Traktir. Siapa yang tidak suka ditraktir? Maehwa sekalipun pasti akan langsung mengiyakannya. Tapi...! Tidak ada yang boleh mengganggu kencannya dengan komputer dan Cooki. Ini adalah me time.

"Ibuku hendak memasakkan sesuatu untukmu, Maeh. Kau yakin tidak mau datang?" Jun-oh menyeringai. Dia malah menjual nama ibunya.

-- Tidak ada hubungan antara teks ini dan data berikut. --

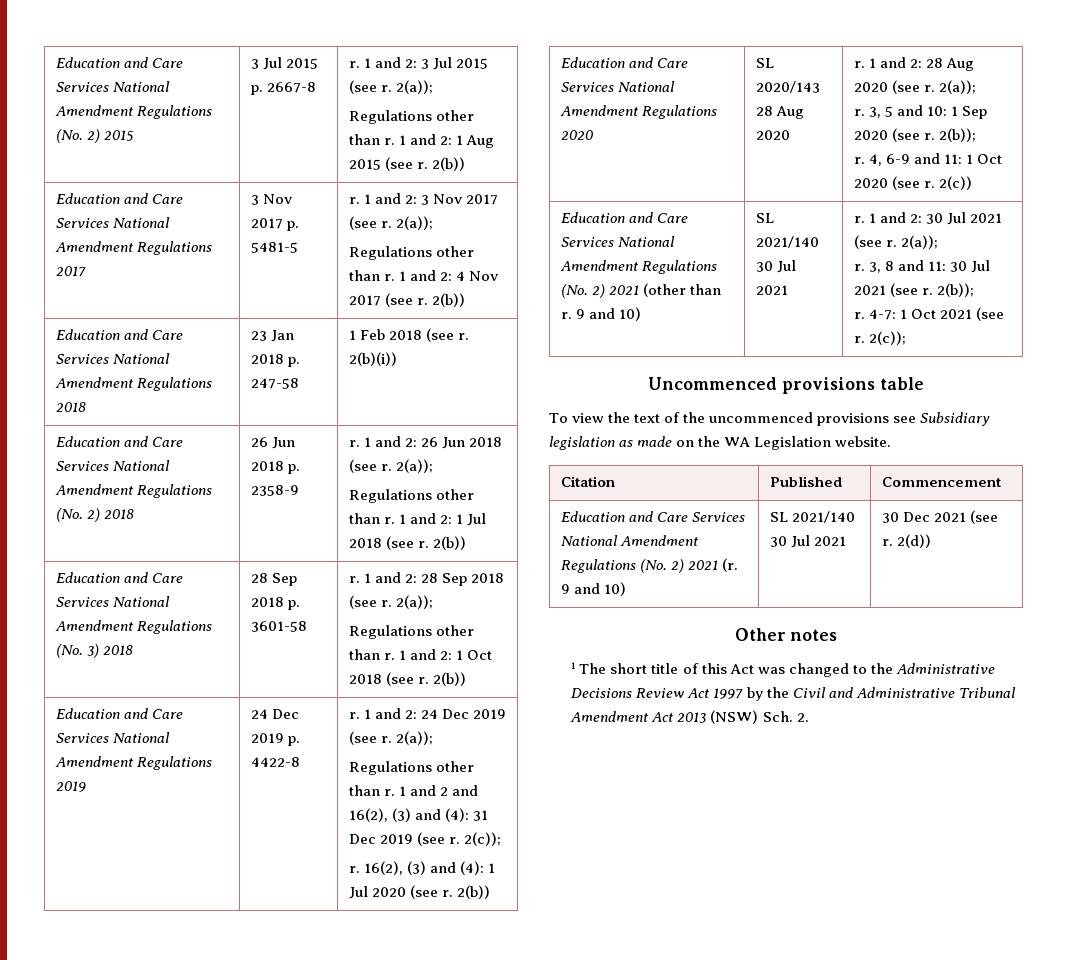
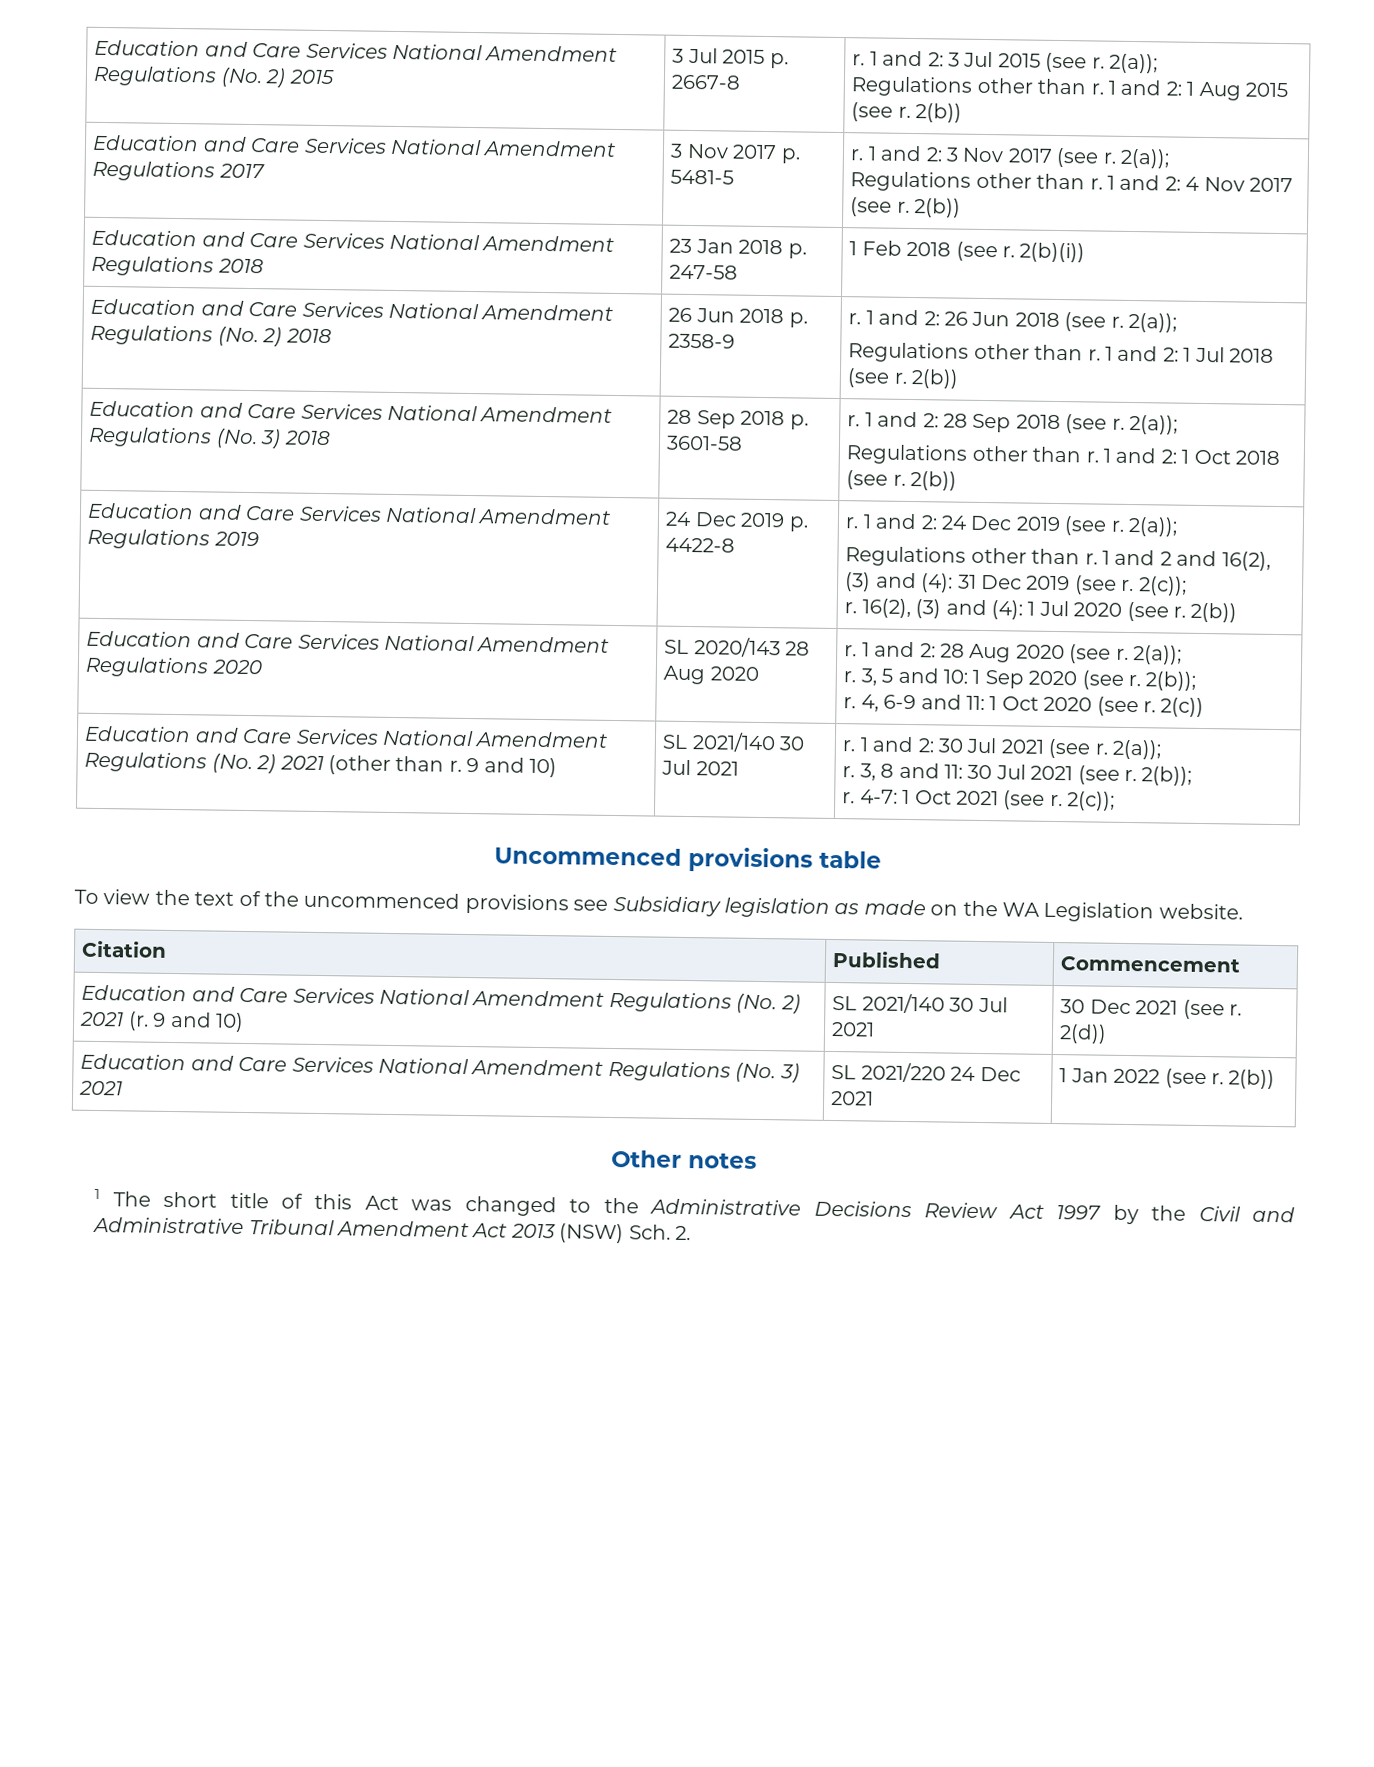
+ Education and Care Services National Amendment Regulations (No. 3) 2021 | SL 2021/220 24 Dec 2021 | 1 Jan 2022 (see r. 2(b))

Telinga Maehwa bergerak mendengar itu, menoleh ke Jun-oh yang senyam-senyum. "Seriusan?"

Gotcha! Ini kemenangan Jun-oh. Dia tahu anak itu naksir pada ibunya... Eh, tunggu sebentar. Bukankah ini namanya Jun-oh bertekad menyingkirkan ayahnya sendiri? Bagaimana kalau ibunya menyukai Maehwa dan perasaan itu tidak lagi sebatas fans?

"Tidak jadi deh. Silakan main dengan timmu."

Hah? Dia terlihat memikirkan sesuatu yang jelek tentangku barusan. Aku ingin menghajarnya.

Sebelum Maehwa benar-benar menabuh punggung pria itu yang kabur setelah mengajak, dia merasakan sebuah lengan lainnya melingkari bahunya. Adalah Kyo Rim yang asyik cengar-cengir.

"Apa?" Kyo Rim tidak menjawab pertanyaan Maehwa, hanya tersenyum lebar. Tanda jengkel berdenyut di kening Maehwa. "Apa, sialan?"

Kyo Rim tertawa, sukses menggoda Maehwa. "Haha! Tidak ada kok. Aku hanya ingin berterima kasih."

Ada apa dengan bocah-bocah ini sih. Bertingkah tak wajar di sekitar Maehwa, bikin kesal saja ditambah orangnya emosian. Untung Maehwa bisa menormalkan mimik wajahnya dengan cepat begitu Yihyun datang memegang cue card (kartu petunjuk).

Ini waktunya pengumuman. Siapa pun pemenangnya, Maehwa akan mengetahuinya di episode berikutnya.